The House Rules Committee today approved a proposal to allow lawmakers and members of the public to carry firearms on the House floor and in the visitors’ gallery.
The rule change was proposed by Rep. John Burt (R-Goffstown), who attempted to enact a similar proposal in 2013. “If we become a gun-free zone,” he said then, “we are telling every nut in this state that we are sitting ducks and when seconds count the police are only minutes away.”
In 2011, the Bill O'Brien-led House overturned a State House gun prohibition that had been in place since 1971. Then-deputy majority leader Shawn Jasper told the Boston Globe that lifting the ban “merely codified” the practice of many lawmakers who ignored the prohibition.

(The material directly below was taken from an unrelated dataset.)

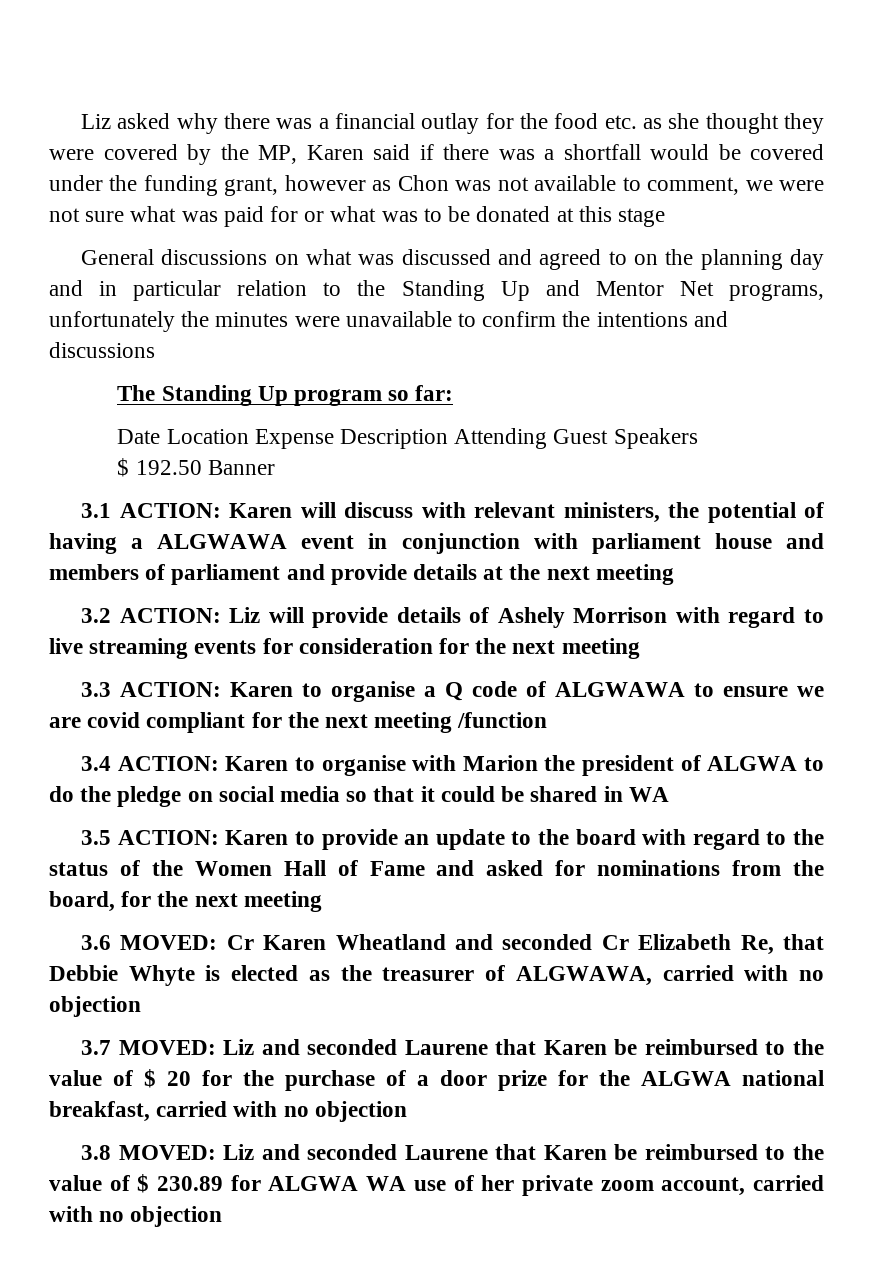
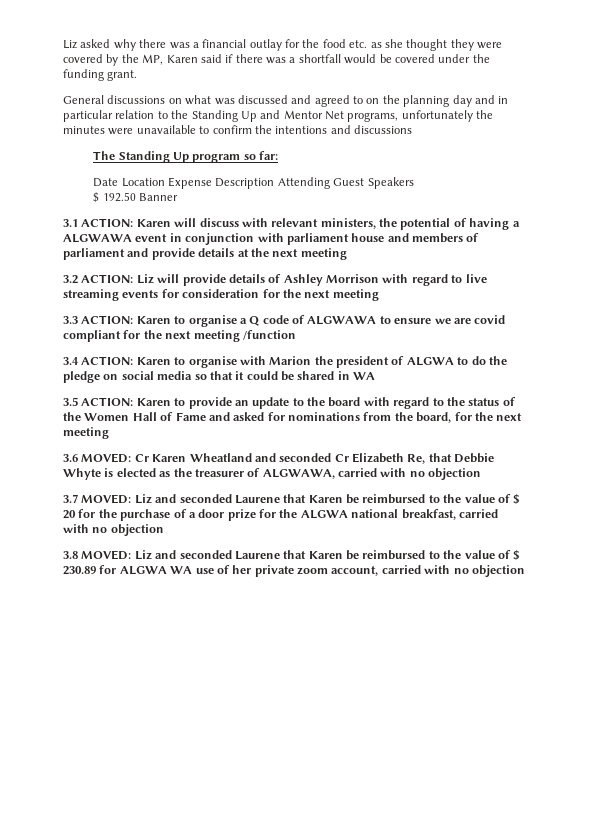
- Liz asked why there was a financial outlay for the food etc. as she thought they were covered by the MP, Karen said if there was a shortfall would be covered under the funding grant, however as Chon was not available to comment, we were not sure what was paid for or what was to be donated at this stage
+ Liz asked why there was a financial outlay for the food etc. as she thought they were covered by the MP, Karen said if there was a shortfall would be covered under the funding grant.
- 3.2 ACTION: Liz will provide details of Ashely Morrison with regard to live streaming events for consideration for the next meeting
+ 3.2 ACTION: Liz will provide details of Ashley Morrison with regard to live streaming events for consideration for the next meeting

When Democrats returned to power in 2013, they reinstated a rule prohibiting guns in the House chamber, anterooms, cloakrooms and visitors’ gallery. In a 2013 interview with Derry Reps. Jim Webb and Brian Chirichiello, Rep. Al Baldasaro (R-Londonderry) acknowledged violating the ban.

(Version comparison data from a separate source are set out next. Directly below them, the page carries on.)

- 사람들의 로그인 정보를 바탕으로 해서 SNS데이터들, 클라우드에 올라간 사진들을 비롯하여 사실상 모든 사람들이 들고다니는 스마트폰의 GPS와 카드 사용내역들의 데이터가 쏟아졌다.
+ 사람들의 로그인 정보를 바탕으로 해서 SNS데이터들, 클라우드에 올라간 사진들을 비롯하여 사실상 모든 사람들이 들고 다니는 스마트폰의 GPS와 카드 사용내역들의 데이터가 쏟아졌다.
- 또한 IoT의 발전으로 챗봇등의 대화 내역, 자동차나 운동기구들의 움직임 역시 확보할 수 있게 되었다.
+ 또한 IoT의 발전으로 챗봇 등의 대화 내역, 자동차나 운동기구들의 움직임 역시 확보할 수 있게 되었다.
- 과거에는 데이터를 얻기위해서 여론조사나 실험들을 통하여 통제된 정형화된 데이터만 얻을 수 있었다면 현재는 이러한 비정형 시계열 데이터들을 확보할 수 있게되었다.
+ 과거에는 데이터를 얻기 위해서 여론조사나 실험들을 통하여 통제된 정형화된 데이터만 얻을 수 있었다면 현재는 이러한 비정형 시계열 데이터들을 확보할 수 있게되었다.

“The Democrats took power for the first time in the House and the Senate, and they felt, well, we’re going to go back to being a nanny state,” he explained. “So they put in these rules that said no guns in the State House at all. That riled up the many gun groups here. OK?” he continued. “Of course, that never stopped me. I still, uh, maintained it to protect myself.”
Burt also vowed to ignore any State House gun prohibition. “I have been quoted, ‘I Representative Burt will not be a victim in my House,’ ” he wrote on Facebook. “Wish me luck on Thursday to convince the Rules Committee to put these changes in,” he continued. “If they say no and keep this 'sense of false security’ rule, I will repeat again, 'I Representative Burt will not be a victim in my House.’ ”
The House Rules committee voted along party lines, 6-4, in favor of overturning the ban on carrying concealed firearms. Burt’s proposal to allow open carry in House chambers was defeated 10-0. The full House will vote on the rule change when it reconvenes January 7.